Task instructions: Check each line of the data for "para" and select those that have it.

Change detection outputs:
——
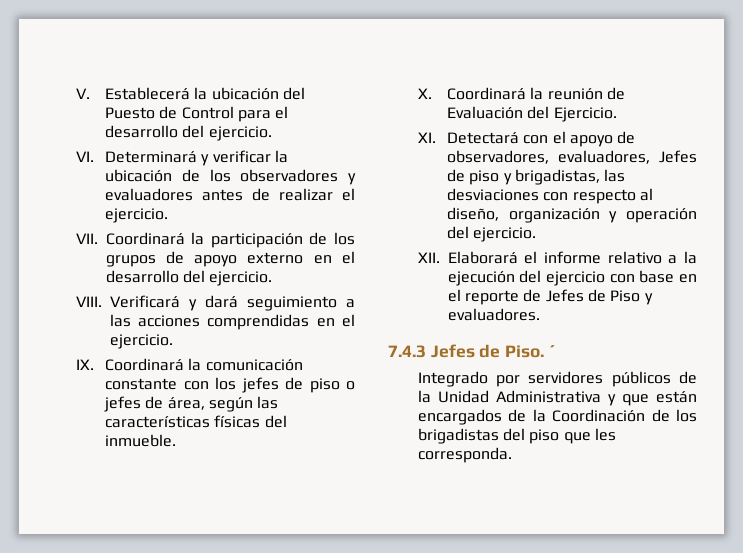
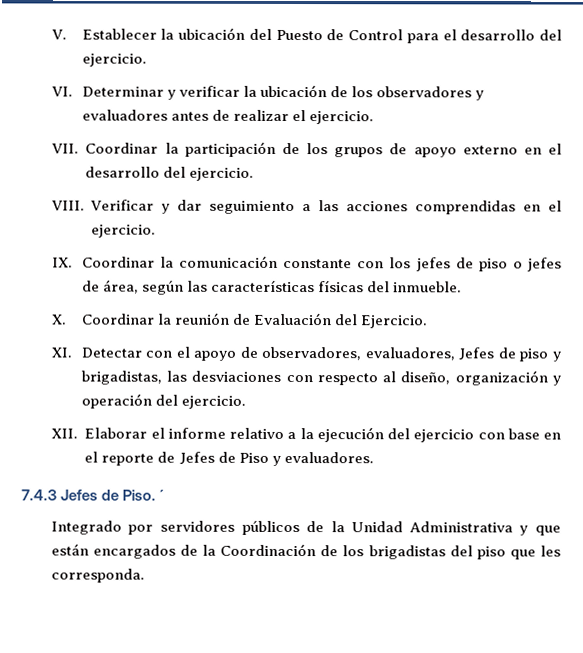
- V. Establecerá la ubicación del Puesto de Control para el desarrollo del ejercicio.
+ V. Establecer la ubicación del Puesto de Control para el desarrollo del ejercicio.
- VI. Determinará y verificar la ubicación de los observadores y evaluadores antes de realizar el ejercicio.
+ VI. Determinar y verificar la ubicación de los observadores y evaluadores antes de realizar el ejercicio.
- VII. Coordinará la participación de los grupos de apoyo externo en el desarrollo del ejercicio.
+ VII. Coordinar la participación de los grupos de apoyo externo en el desarrollo del ejercicio.
- Verificará y dará seguimiento a las acciones comprendidas en el ejercicio.
+ Verificar y dar seguimiento a las acciones comprendidas en el ejercicio.
- IX. Coordinará la comunicación constante con los jefes de piso o jefes de área, según las características físicas del inmueble.
+ IX. Coordinar la comunicación constante con los jefes de piso o jefes de área, según las características físicas del inmueble.
- X. Coordinará la reunión de Evaluación del Ejercicio.
+ X. Coordinar la reunión de Evaluación del Ejercicio.
- XI. Detectará con el apoyo de observadores, evaluadores, Jefes de piso y brigadistas, las desviaciones con respecto al diseño, organización y operación del ejercicio.
+ XI. Detectar con el apoyo de observadores, evaluadores, Jefes de piso y brigadistas, las desviaciones con respecto al diseño, organización y operación del ejercicio.
- XII. Elaborará el informe relativo a la ejecución del ejercicio con base en el reporte de Jefes de Piso y evaluadores.
+ XII. Elaborar el informe relativo a la ejecución del ejercicio con base en el reporte de Jefes de Piso y evaluadores.

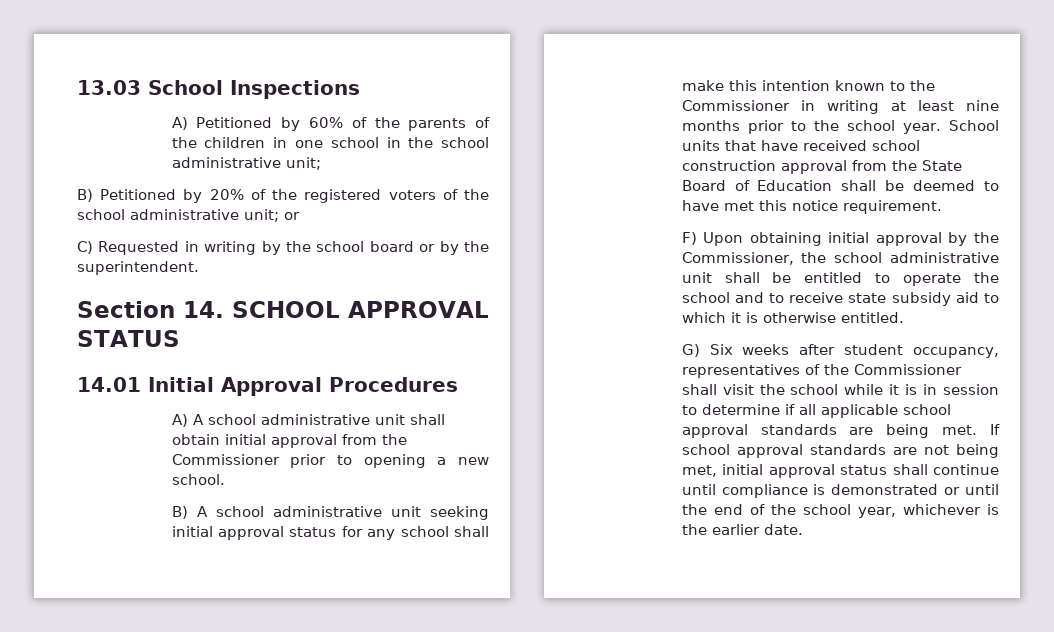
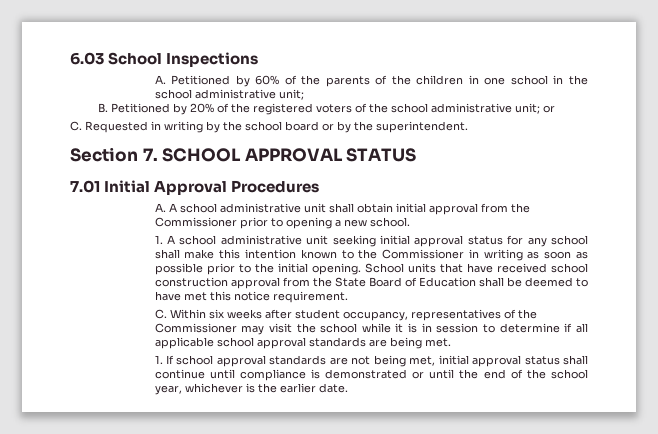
- 13.03 School Inspections
+ 6.03 School Inspections
- A) Petitioned by 60% of the parents of the children in one school in the school administrative unit;
+ A. Petitioned by 60% of the parents of the children in one school in the school administrative unit;
- B) Petitioned by 20% of the registered voters of the school administrative unit; or
+ B. Petitioned by 20% of the registered voters of the school administrative unit; or
- C) Requested in writing by the school board or by the superintendent.
+ C. Requested in writing by the school board or by the superintendent.
- Section 14. SCHOOL APPROVAL STATUS
+ Section 7. SCHOOL APPROVAL STATUS
- 14.01 Initial Approval Procedures
+ 7.01 Initial Approval Procedures
- A) A school administrative unit shall obtain initial approval from the Commissioner prior to opening a new school.
+ A. A school administrative unit shall obtain initial approval from the Commissioner prior to opening a new school.
- B) A school administrative unit seeking initial approval status for any school shall make this intention known to the Commissioner in writing at least nine months prior to the school year.
+ 1. A school administrative unit seeking initial approval status for any school shall make this intention known to the Commissioner in writing as soon as possible prior to the initial opening.
- F) Upon obtaining initial approval by the Commissioner, the school administrative unit shall be entitled to operate the school and to receive state subsidy aid to which it is otherwise entitled.
- G) Six weeks after student occupancy, representatives of the Commissioner shall visit the school while it is in session to determine if all applicable school approval standards are being met. If school approval standards are not being met, initial approval status shall continue until compliance is demonstrated or until the end of the school year, whichever is the earlier date.
+ C. Within six weeks after student occupancy, representatives of the Commissioner may visit the school while it is in session to determine if all applicable school approval standards are being met.
+ 1. If school approval standards are not being met, initial approval status shall continue until compliance is demonstrated or until the end of the school year, whichever is the earlier date.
——
Response:
- V. Establecerá la ubicación del Puesto de Control para el desarrollo del ejercicio.
+ V. Establecer la ubicación del Puesto de Control para el desarrollo del ejercicio.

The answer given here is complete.